The sliding scale for Unbound’s Language Justice Workshop Series starts at $3,000 for both workshops.

This starting amount covers our most basic needs as individual worker-owners and the costs of running a cooperative business.

True cost of the program

The true cost of the program is $7,500 for both workshops. This is the amount that truly covers all expenses and resources, including Unbound business expenses and the time invested by our worker-owners.

What does the highest amount cover?

The sliding scale goes up to $15,000 for both workshops.

This is the amount we encourage larger institutions and organizations with access to greater resources to choose.

We ask that groups choose the highest amount they’re comfortably able to afford. Higher sliding scale amounts allow Unbound to have reserves and value the unpaid labor and education we’ve engaged in to get to this point. 

Also, these higher amounts support people and organizations that don’t have the funds to pay more than the starting amount.

What projects do the larger sliding scale amounts fund?

  • High school Language Justice program at the O’Bryant School of Math and Science in Boston. This is a student-led, adult-supported program. Your funds provide paid hands-on opportunities for the youth participating in this program and stipends for the student leaders who facilitate it (we’ve run this program as volunteers so far).
  • Trainings for immigrants who are speakers of languages other than English — in their own languages —  about their language rights, how to work with interpreters and translators, and how to organize for language justice.

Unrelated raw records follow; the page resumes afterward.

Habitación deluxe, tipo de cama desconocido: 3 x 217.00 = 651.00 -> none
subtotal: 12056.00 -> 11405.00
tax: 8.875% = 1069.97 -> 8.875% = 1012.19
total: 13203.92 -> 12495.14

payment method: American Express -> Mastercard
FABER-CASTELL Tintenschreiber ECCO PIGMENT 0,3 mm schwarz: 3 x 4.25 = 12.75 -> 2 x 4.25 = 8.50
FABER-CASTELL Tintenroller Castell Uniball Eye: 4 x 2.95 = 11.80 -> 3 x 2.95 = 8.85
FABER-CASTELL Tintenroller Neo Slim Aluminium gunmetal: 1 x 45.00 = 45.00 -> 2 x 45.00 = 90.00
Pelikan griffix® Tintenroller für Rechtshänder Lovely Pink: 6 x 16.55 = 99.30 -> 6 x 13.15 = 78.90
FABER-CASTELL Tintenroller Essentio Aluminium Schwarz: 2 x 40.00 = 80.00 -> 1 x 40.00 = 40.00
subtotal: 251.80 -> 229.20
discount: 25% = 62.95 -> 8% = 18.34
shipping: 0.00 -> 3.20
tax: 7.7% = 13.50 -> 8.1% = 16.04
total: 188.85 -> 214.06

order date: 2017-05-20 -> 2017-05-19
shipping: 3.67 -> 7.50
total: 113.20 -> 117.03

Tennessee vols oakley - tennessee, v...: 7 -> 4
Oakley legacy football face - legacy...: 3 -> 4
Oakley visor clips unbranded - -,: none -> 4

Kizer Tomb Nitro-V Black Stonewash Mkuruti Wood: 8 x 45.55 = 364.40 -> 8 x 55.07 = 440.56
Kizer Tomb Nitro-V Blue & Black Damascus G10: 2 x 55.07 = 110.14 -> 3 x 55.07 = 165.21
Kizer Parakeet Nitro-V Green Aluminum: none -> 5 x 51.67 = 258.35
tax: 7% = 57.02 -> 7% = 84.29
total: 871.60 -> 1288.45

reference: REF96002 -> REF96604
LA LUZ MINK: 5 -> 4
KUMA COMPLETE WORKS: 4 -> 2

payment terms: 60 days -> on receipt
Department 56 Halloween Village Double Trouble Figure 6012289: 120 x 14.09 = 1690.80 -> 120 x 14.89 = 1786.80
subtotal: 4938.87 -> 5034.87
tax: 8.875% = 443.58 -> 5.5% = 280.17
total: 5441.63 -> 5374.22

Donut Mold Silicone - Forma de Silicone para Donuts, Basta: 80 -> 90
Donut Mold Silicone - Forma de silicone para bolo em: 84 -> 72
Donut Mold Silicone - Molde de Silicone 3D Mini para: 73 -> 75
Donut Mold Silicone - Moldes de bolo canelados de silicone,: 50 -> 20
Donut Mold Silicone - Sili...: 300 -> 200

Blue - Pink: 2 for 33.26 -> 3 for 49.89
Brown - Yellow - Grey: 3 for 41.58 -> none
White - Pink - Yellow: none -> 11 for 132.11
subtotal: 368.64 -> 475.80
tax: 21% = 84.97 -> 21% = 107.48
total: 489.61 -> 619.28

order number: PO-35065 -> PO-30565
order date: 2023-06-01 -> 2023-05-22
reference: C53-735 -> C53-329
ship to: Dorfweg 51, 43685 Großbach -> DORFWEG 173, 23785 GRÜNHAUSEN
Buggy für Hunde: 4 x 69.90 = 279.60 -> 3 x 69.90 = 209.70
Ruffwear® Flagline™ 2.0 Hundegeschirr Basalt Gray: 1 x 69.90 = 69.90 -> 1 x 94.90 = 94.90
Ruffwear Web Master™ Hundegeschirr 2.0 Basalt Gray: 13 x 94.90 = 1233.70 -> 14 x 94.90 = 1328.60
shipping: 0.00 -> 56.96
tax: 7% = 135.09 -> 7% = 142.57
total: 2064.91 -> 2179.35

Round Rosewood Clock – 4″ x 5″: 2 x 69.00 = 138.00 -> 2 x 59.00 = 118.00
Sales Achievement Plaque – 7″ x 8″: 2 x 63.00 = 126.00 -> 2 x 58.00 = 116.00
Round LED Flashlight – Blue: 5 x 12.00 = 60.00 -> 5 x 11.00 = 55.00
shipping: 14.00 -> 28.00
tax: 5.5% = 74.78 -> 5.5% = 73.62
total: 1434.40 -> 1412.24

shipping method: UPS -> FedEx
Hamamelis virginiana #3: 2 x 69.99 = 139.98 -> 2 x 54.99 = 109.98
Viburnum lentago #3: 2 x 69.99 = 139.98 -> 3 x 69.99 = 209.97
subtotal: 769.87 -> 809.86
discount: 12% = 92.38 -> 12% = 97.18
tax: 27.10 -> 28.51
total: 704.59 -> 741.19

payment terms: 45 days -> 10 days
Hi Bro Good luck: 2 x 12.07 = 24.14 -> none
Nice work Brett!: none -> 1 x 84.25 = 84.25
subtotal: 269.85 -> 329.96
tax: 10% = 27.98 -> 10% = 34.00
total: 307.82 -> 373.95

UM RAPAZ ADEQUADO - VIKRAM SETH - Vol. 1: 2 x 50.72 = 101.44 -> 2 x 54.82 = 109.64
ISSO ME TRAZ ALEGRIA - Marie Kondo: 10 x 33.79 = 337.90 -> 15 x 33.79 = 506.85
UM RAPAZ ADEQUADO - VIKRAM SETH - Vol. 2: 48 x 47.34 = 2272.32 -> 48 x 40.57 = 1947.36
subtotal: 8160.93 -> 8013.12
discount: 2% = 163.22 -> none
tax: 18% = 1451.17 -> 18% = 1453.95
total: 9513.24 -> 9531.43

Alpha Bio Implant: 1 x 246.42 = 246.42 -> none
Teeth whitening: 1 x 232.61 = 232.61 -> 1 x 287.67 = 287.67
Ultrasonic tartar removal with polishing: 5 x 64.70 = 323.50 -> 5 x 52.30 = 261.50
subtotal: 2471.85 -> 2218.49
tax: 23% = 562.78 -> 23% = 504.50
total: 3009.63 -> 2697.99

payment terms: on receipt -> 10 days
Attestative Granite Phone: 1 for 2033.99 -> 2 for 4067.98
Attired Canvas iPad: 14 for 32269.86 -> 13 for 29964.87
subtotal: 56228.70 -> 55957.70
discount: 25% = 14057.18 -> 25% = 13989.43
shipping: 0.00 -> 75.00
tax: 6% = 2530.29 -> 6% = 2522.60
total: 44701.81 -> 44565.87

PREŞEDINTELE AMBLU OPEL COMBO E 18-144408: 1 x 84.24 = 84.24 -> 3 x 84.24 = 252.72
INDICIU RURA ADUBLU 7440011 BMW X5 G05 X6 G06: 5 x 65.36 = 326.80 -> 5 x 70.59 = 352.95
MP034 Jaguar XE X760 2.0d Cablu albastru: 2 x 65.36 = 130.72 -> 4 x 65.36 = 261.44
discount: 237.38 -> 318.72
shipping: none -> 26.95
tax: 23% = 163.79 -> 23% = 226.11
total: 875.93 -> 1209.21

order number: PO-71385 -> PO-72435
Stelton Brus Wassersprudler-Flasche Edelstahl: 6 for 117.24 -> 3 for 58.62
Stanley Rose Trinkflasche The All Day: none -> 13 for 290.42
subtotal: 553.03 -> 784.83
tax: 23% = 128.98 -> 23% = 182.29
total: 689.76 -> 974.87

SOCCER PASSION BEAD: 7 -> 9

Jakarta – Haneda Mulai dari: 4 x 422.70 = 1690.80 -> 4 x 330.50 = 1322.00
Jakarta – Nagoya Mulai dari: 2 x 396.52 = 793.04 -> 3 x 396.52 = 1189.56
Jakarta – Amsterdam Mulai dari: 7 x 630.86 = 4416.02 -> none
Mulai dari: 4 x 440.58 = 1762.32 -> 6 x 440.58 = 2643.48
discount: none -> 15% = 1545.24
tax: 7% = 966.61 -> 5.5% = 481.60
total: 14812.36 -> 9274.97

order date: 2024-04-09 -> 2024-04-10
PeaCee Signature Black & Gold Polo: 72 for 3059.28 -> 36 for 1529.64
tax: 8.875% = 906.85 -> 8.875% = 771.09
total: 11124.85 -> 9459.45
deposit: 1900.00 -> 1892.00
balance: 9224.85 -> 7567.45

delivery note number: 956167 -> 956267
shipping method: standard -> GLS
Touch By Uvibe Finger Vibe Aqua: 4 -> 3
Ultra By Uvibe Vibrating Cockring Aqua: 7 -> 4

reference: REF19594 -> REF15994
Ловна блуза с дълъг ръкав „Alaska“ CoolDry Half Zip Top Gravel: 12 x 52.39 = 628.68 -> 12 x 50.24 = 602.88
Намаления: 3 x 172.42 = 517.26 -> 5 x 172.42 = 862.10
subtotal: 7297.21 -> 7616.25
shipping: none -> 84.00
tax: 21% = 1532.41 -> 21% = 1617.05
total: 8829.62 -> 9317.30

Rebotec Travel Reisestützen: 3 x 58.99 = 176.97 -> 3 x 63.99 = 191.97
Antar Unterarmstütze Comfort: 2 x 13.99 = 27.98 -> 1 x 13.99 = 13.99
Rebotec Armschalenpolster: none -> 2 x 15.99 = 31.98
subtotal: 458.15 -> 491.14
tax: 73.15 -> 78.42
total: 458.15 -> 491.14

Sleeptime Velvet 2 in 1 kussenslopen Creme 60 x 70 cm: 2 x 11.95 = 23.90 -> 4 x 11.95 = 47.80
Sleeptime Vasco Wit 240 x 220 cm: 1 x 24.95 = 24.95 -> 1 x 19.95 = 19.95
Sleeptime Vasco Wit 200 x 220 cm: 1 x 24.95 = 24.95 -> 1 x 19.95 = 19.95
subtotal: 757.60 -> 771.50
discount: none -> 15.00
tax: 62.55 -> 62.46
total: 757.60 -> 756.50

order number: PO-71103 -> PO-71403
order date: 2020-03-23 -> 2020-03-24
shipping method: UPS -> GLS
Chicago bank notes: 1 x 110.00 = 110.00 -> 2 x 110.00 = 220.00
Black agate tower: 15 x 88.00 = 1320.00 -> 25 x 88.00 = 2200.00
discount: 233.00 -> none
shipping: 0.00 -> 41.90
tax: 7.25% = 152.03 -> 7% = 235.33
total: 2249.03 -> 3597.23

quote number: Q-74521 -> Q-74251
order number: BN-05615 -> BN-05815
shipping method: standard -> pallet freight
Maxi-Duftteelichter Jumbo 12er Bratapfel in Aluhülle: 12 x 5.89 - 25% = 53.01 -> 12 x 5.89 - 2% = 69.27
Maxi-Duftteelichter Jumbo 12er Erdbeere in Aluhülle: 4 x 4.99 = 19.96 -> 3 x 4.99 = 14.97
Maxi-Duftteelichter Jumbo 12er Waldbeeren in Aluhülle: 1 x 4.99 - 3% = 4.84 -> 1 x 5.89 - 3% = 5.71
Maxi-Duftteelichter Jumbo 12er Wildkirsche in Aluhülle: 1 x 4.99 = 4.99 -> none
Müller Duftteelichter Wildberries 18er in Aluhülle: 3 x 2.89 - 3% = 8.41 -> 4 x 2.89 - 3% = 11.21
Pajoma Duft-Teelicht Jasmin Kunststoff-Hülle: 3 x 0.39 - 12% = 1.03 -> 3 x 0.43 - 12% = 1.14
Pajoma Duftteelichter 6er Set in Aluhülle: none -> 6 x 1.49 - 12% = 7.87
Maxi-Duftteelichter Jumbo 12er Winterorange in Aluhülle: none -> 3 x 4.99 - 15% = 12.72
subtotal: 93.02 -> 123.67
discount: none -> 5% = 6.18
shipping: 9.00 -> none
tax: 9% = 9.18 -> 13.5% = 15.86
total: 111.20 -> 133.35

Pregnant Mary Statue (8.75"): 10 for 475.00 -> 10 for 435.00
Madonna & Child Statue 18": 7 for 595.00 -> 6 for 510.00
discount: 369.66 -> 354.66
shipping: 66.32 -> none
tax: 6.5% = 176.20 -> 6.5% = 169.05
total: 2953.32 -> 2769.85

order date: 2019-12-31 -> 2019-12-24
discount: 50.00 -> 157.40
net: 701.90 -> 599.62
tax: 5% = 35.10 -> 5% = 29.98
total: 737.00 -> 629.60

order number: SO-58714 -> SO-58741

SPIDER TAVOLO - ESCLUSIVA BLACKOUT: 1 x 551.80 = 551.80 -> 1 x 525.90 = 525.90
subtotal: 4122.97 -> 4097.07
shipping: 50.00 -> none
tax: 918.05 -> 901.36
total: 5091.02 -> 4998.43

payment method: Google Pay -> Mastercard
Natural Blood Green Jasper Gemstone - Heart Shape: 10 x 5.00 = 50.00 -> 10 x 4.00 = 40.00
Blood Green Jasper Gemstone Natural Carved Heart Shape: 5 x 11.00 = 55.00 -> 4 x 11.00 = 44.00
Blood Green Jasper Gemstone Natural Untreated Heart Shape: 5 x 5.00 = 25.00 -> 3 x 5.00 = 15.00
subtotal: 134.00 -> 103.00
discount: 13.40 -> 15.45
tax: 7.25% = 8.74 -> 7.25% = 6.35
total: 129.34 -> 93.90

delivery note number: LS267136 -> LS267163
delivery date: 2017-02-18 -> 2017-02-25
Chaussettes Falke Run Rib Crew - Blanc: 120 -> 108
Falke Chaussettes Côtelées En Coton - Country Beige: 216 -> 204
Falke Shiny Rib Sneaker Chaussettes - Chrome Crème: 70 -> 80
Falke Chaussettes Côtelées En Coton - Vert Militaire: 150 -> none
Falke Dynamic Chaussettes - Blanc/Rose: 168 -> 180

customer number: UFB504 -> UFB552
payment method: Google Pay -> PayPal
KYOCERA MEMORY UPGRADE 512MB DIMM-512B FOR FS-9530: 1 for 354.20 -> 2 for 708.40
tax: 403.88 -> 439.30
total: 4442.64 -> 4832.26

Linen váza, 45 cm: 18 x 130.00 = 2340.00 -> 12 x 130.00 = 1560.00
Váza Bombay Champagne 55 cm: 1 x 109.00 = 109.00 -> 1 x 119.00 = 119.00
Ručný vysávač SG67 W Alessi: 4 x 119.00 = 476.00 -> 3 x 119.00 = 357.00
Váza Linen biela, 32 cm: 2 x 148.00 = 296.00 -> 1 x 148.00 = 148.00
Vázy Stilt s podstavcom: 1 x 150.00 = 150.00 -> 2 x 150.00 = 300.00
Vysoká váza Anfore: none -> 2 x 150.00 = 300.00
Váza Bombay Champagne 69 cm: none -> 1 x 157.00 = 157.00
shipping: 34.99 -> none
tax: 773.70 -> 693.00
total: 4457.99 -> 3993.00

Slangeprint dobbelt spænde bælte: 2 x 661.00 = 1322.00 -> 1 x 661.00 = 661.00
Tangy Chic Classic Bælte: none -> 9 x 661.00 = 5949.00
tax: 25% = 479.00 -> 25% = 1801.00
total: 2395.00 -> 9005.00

Why is the sliding scale so wide?

We invite organizations to choose an amount that fits their resources, guided by the sliding scale. The sliding scale is wide to allow for flexibility. 

Are there scholarships available for organizations who don’t have the funds to participate in this program?

We at Unbound understand that many organizations aren’t able to pay for professional development or continued learning opportunities.

As we grow as a cooperative, Unbound’s goal is to build a cash reserve from people and organizations who pay at the higher end of our sliding scales to subsidize folks with little or no access to money.

At this time, Unbound doesn’t have the resources to offer this program below the minimum amount on our sliding scale.

We invite groups with limited resources to join forces and apply together.

Topics Covered

Language Justice 101

Learning objectives:
– Examine the history, meaning, and applications of language justice from multiple perspectives and understandings at the individual, interpersonal, community, and institutional levels.
– Identify and evaluate specific change strategies to address language injustice in your work and decenter English-dominant ways of participation.

Topics include:
– Personal experiences related to understanding and communication and what you can learn from them
– Language justice definitions and histories and how these connect to your work
– How visioning and consistent action are key to language justice
– Language justice and its connection to language access
– How language injustice appears within English, too
– Overcoming challenges and identifying specific change strategies
– How you and each stakeholder in your organization play important roles

Working with Language Workers

Learning objectives:
– Define and apply interpretation, translation, and other accessibility-centered language work in community-based settings.
– Discuss and devise best practices to collaborate with language workers and support communication among linguistically diverse community stakeholders.

Topics include:
– What accessibility-centered language work is and when it is used
– Interpretation and translation must-knows to support multilingual communication
– Best practices before, during, and after when working with language workers to support all stakeholders
– Role plays: Concrete takeaways through observation, participation, and analysis

Program history: How did this workshop series come to be?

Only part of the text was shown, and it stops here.